As might be expected from a medievalist, the past is precisely evoked; childhood memories of collecting ‘empty bottles for the threepenny deposits’ and ‘childish knuckleprints in polystyrene tiles’ jostle with apparently Victorian ‘places where there are still gas lamps and the warm shit from horse-drawn trams and drays.’ The nightmarish quality of the disassociation which can be experienced in ‘real life’ is also painfully convincing; ‘I check my pulse as if it belongs to someone else, write down a sequence of digits I don’t understand and will lose later on.’ The moon of the front cover is both the observed harvest moon of today and the location of the 1960s space race, the heady excitement of men on the moon, UFO sightings and the transitory pull of gravity.   

 

The front cover of the pamphlet (crafted by the author) superimposes a forensically detailed line drawing of snarling wolves surrounding a figure(bizarrely dressed in space helmet and frogged jacket) onto a misty partial view of the moon. The visor of the helmet is blank, in an abdication of identity which resonates through this disturbingly gripping, darkly comic book, in which the eponymous Big Bad Wolf pops up like the baddie in the pantomime. By turn sinister, benign, world weary, the BBW grows into a complex and addictive raconteur, guide and alter ego. But we can never be sure where we are or where we will be led; ‘the data’s inconclusive, winking digits demanding caution while confirming the lack of alternatives.’ Likewise, the precise genre of the writing resists a simple interpretation; unlike previous chapbooks there are no titles to individual sections but there are narrative threads in this ‘space age folklore’ , to use the subtitle, suggestive of prose.

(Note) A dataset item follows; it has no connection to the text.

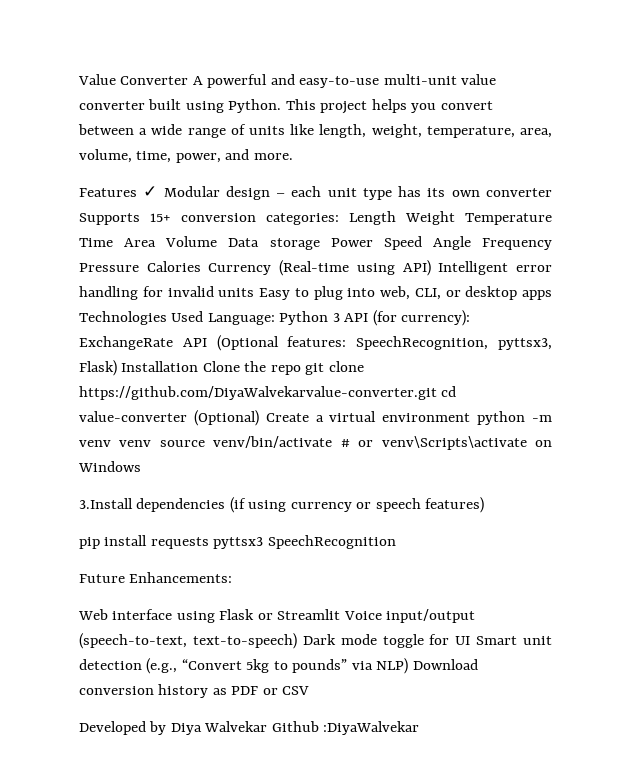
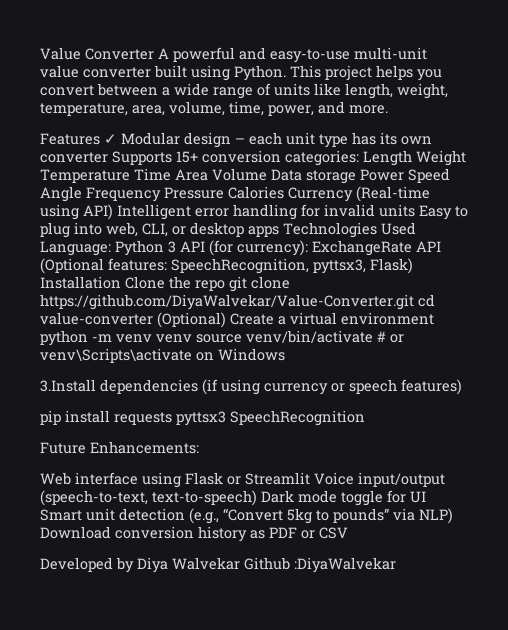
- SpeechRecognition, pyttsx3, Flask) Installation Clone the repo git clone https://github.com/DiyaWalvekarvalue-converter.git cd value-converter (Optional) Create a virtual environment python -m venv venv source venv/bin/activate # or venv\Scripts\activate on Windows
+ SpeechRecognition, pyttsx3, Flask) Installation Clone the repo git clone https://github.com/DiyaWalvekar/Value-Converter.git cd value-converter (Optional) Create a virtual environment python -m venv venv source venv/bin/activate # or venv\Scripts\activate on Windows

Here is the best possible synthesis of prose and poetry, which teases its reader.  The opening page acknowledges this process: ‘Sometimes the most important decisions come down to generic tropes and narratives expectations’ we are told, but such expectations are only established in order to be subverted.

 

That said, the narrator comes to an accommodation with the BBW – he is ‘not so big or bad, so I invite him round for tea every once in a while’ to discuss, among other topics, ‘a trend towards personal redemption and a wider morality in current comedy shows.’ Hardwick is open about living with mental health issues (The Lithium Codex records the impact on him of that particular ‘remedy’ for one of his diagnoses); we are left feeling that we may all have genetic threads of the wolfish within us, and can spend time coming to terms with those shadow selves within us. The story comes to an end of sorts, or at least pauses for breath as ‘the light fades and the howling starts, gathering darkness into a concert of freedom and need.’ I cannot be alone in eagerly awaiting the next instalment in the fairy story.  

 

 

Hannah Stone

 

 

This pamphlet is available by subscription from The Hedgehog Poetry Press or direct from the author

 

 

Hannah Stone is the author of Lodestone (Stairwell Books, 2016), Missing Miles (Indigo Dream Publishing, 2017), Swn y Morloi (Maytree Press, 2019) and several collaborations, including Fit to Bust with Pamela Scobie (Runcible Spoon, 2020). She convenes the poets/composers forum for Leeds Lieder, curates Nowt but Verse for Leeds Library, is poet-theologian in Virtual Residence for Leeds Church Institute and editor of the literary journal Dream Catcher. Contact her on hannahstone14@hotmail.com for readings, workshops or book purchases.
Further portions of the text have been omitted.